Data transformation is unglamorous work. It doesn't make for impressive demos. But it's the difference between an AI system that works in a controlled environment and one that works in your actual business.
Here's what we mean by "scattered data":
- Support tickets spread across three different helpdesk tools
- Product documentation in a mix of PDFs, Word documents, and Confluence pages
- Policy information that exists in email threads and Slack messages
- FAQs that were last updated eighteen months ago
- Onboarding guides that contradict each other
Sound familiar? This is the starting point for most of the businesses we work with.
The Transformation Pipeline
Stage 1: Ingestion
The first step is getting everything into one place in a format we can work with.
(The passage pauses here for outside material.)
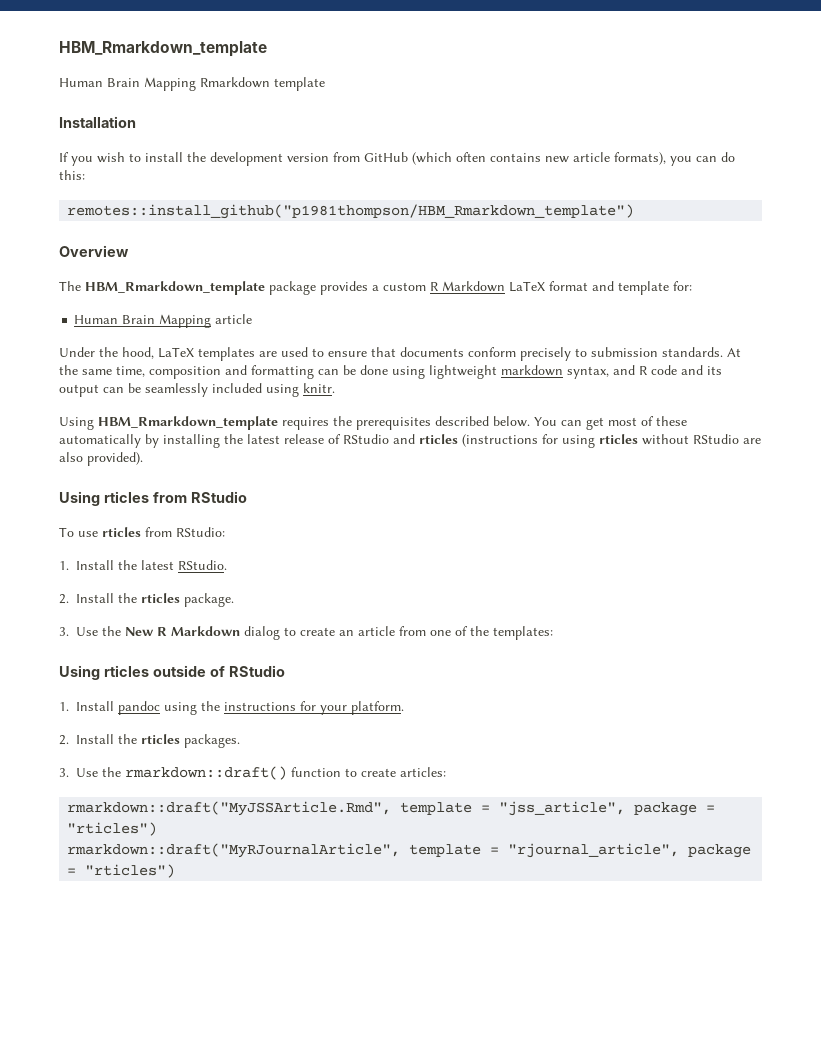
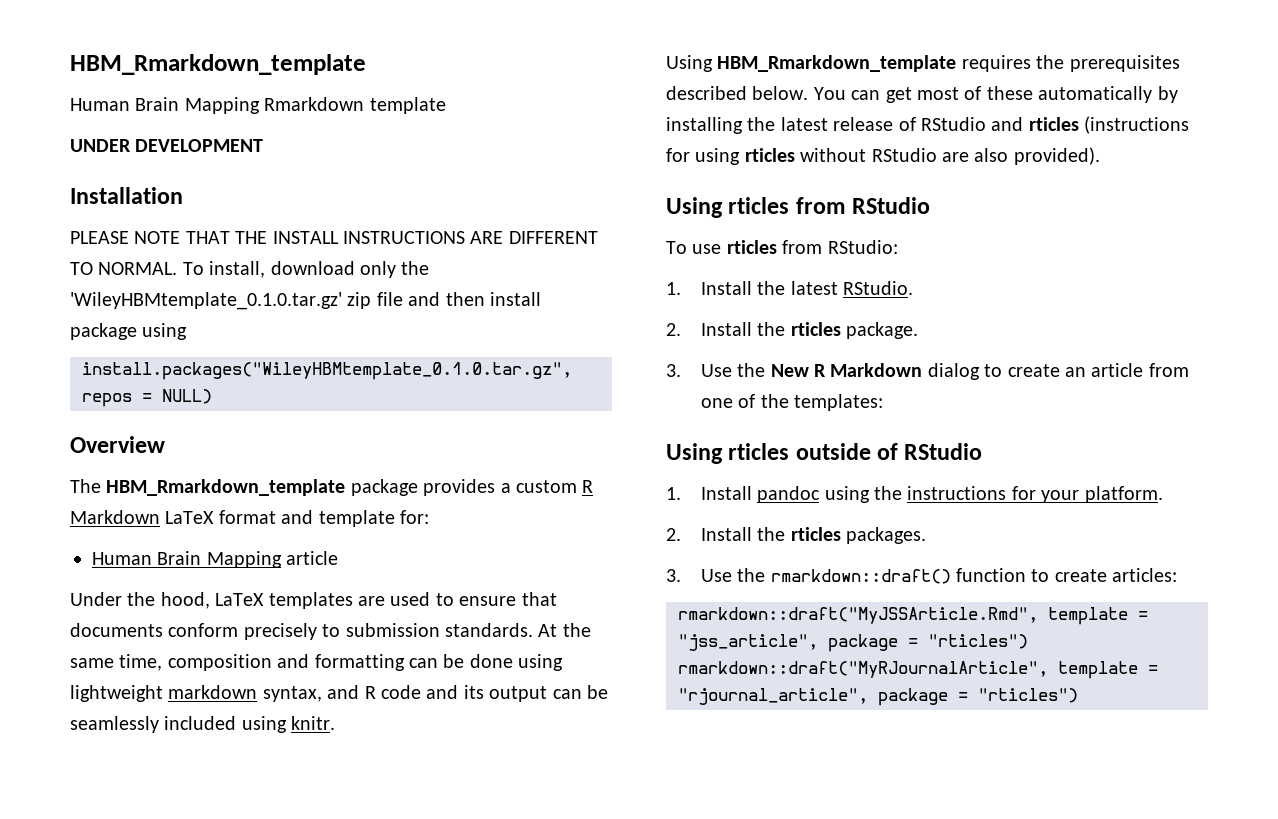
(325, 84) none -> [70,139,264,152] // UNDER DEVELOPMENT
[59,152,735,166] [59,170,85,180] [67,204,635,219] If you wish to install the development version from GitHub (which often contains new article formats), you can do this: // remotes::install_github("p1981thompson/HBM_Rmarkdown_template") -> [70,231,598,244] [70,261,430,278] [70,292,541,310] [70,323,188,340] [82,362,572,380] [82,389,212,407] PLEASE NOTE THAT THE INSTALL INSTRUCTIONS ARE DIFFERENT TO NORMAL. To install, download only the 'WileyHBMtemplate_0.1.0.tar.gz' zip file and then install package using // install.packages("WileyHBMtemplate_0.1.0.tar.gz", repos = NULL)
// Example: reading a PDF and extracting text
import { readFileSync } from 'fs'
import { PDFExtract } from 'pdf.js-extract'
async function ingestPDF(filePath: string): Promise<string> {
const extractor = new PDFExtract()
const data = await extractor.extract(filePath, {})
return data.pages
.flatMap(page => page.content)
.map(item => item.str)
.join(' ')
}We handle:
- PDFs — product manuals, policy documents, contracts
- Word documents — internal guides, SOPs, training materials
- Spreadsheets — pricing tables, product catalogues, FAQs
- Web content — help centre articles, public documentation
- Structured data — support ticket histories, CRM records
The goal at this stage is completeness. We want everything in, even if it's messy.
Stage 2: Cleaning and Deduplication
Raw ingested content is full of noise. Headers, footers, navigation elements, repeated boilerplate, and duplicate records all degrade retrieval quality.
Common cleaning operations:
- Remove HTML tags and formatting artefacts
- Normalise whitespace and encoding
- Strip repeated headers and footers from paginated documents
- Identify and merge duplicate records
- Flag and remove content that is clearly outdated
Deduplication is particularly important. If the same policy is described in three slightly different ways across three documents, a retrieval system will surface all three — and they may contradict each other.
Stage 3: Structuring and Chunking
A language model can't retrieve a 50-page document. It retrieves chunks — small, semantically coherent units of text.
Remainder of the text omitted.